◆ **EXERCISE GOAL**:
Which of the lines below include the word "border"? Pull each one out.

Collection entries:
Segment Open
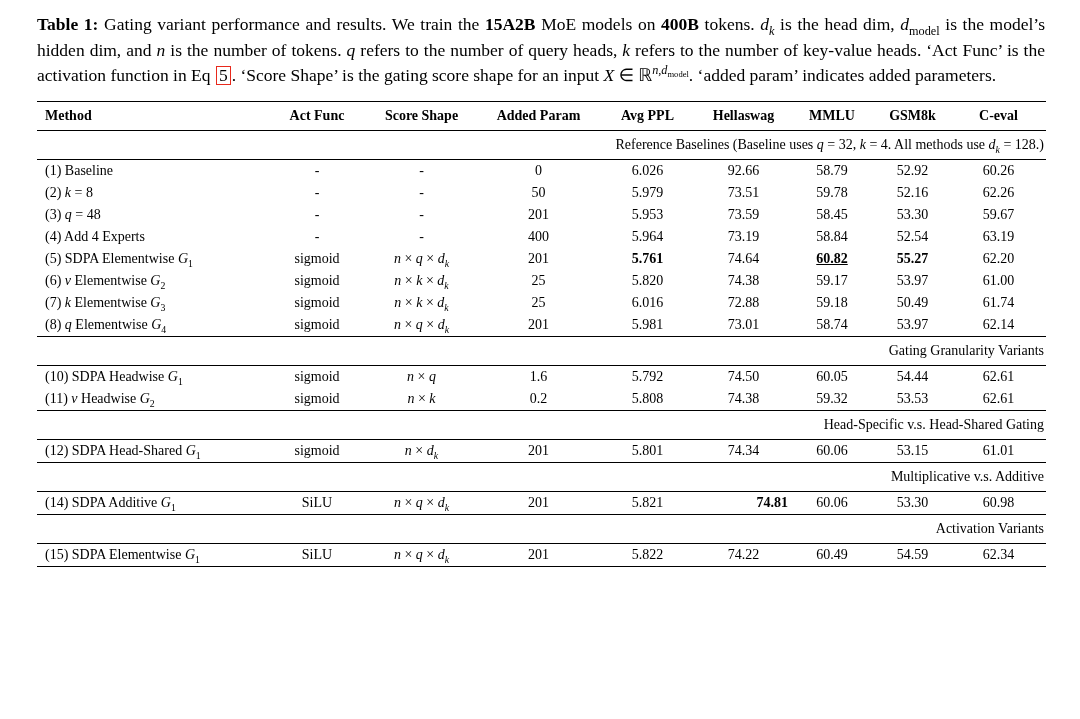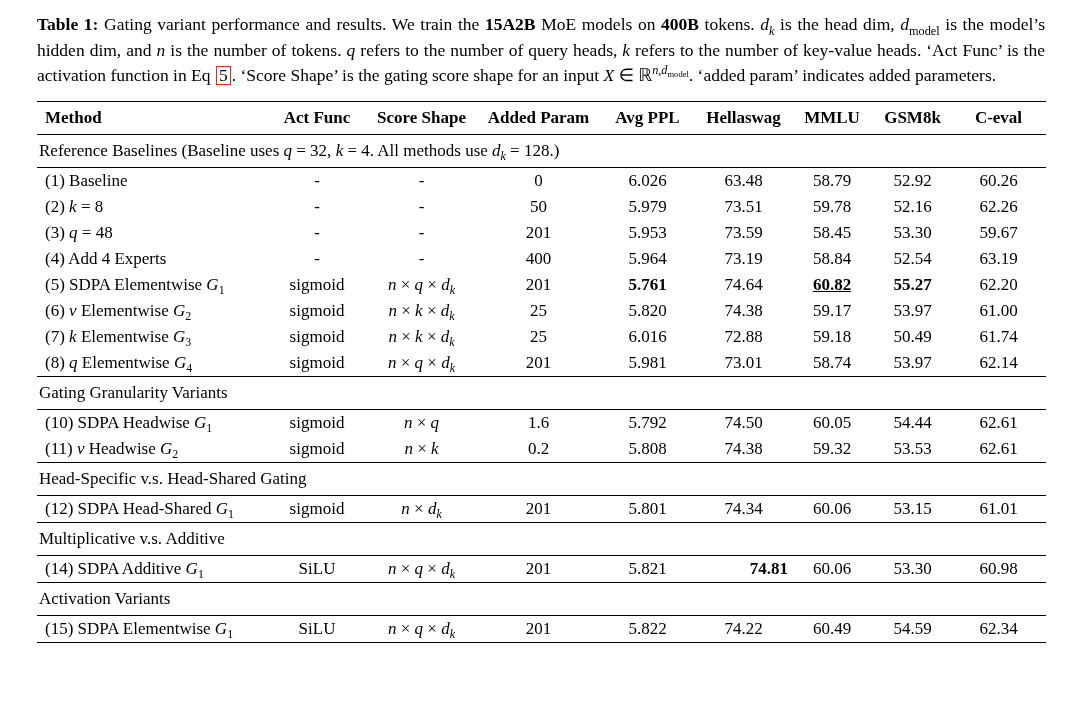--- a/index.html
+++ b/index.html
@@ -33,7 +33,7 @@
     border-collapse: collapse;
     width: 1009px;
     table-layout: fixed;
-    font-size: 17px;
+    font-size: 14px;
     border-bottom: 1.5px solid #000;
   }
   th, td {

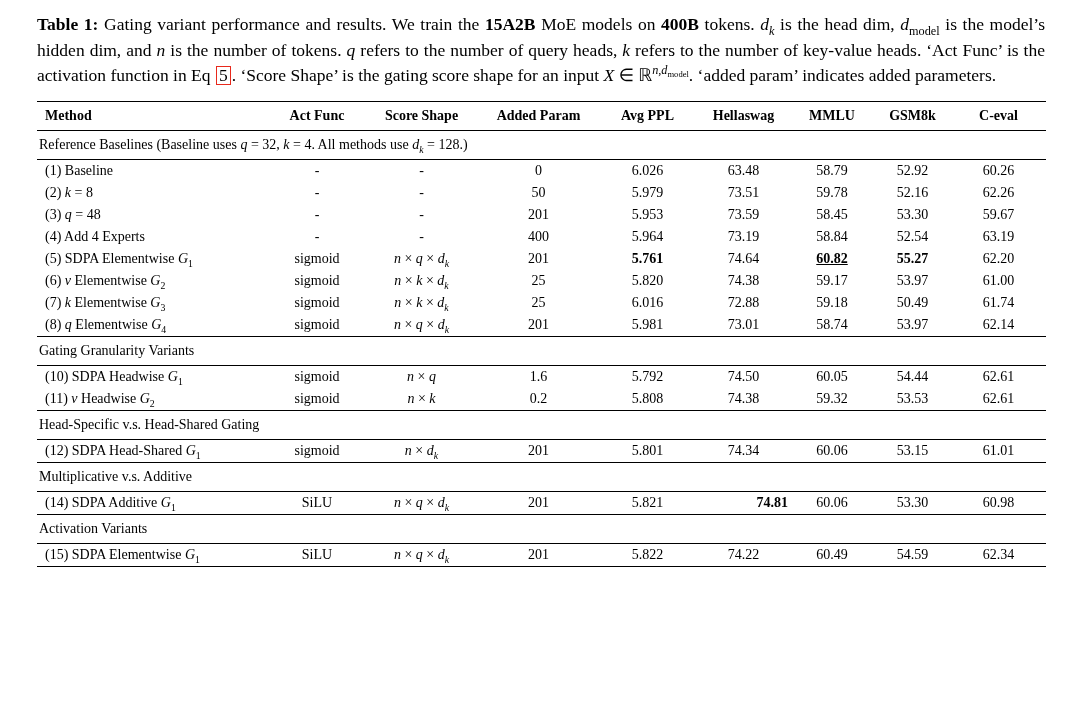--- a/index.html
+++ b/index.html
@@ -53,7 +53,7 @@
     border-top: 1px solid #000;
     border-bottom: 1px solid #000;
     padding: 6px 2px;
-    text-align: left;
+    text-align: right;
   }
   sub, sup { font-size: 70%; line-height: 0; }
   i { font-style: italic; }

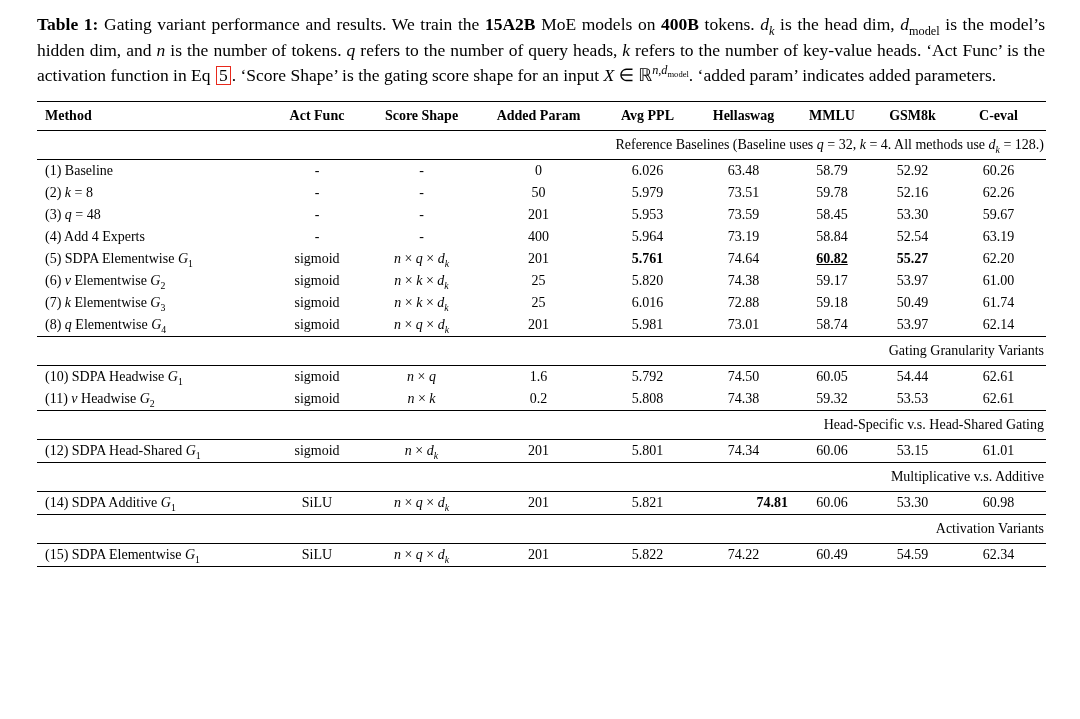--- a/index.html
+++ b/index.html
@@ -98,7 +98,7 @@
           <td>-</td>
           <td>0</td>
           <td>6.026</td>
-          <td>63.48</td>
+          <td>92.66</td>
           <td>58.79</td>
           <td>52.92</td>
           <td>60.26</td>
Segment Closed
◆ **YOUR RESPONSE**:
     border-collapse: collapse;
     border-bottom: 1.5px solid #000;
     border-top: 1px solid #000;
     border-bottom: 1px solid #000;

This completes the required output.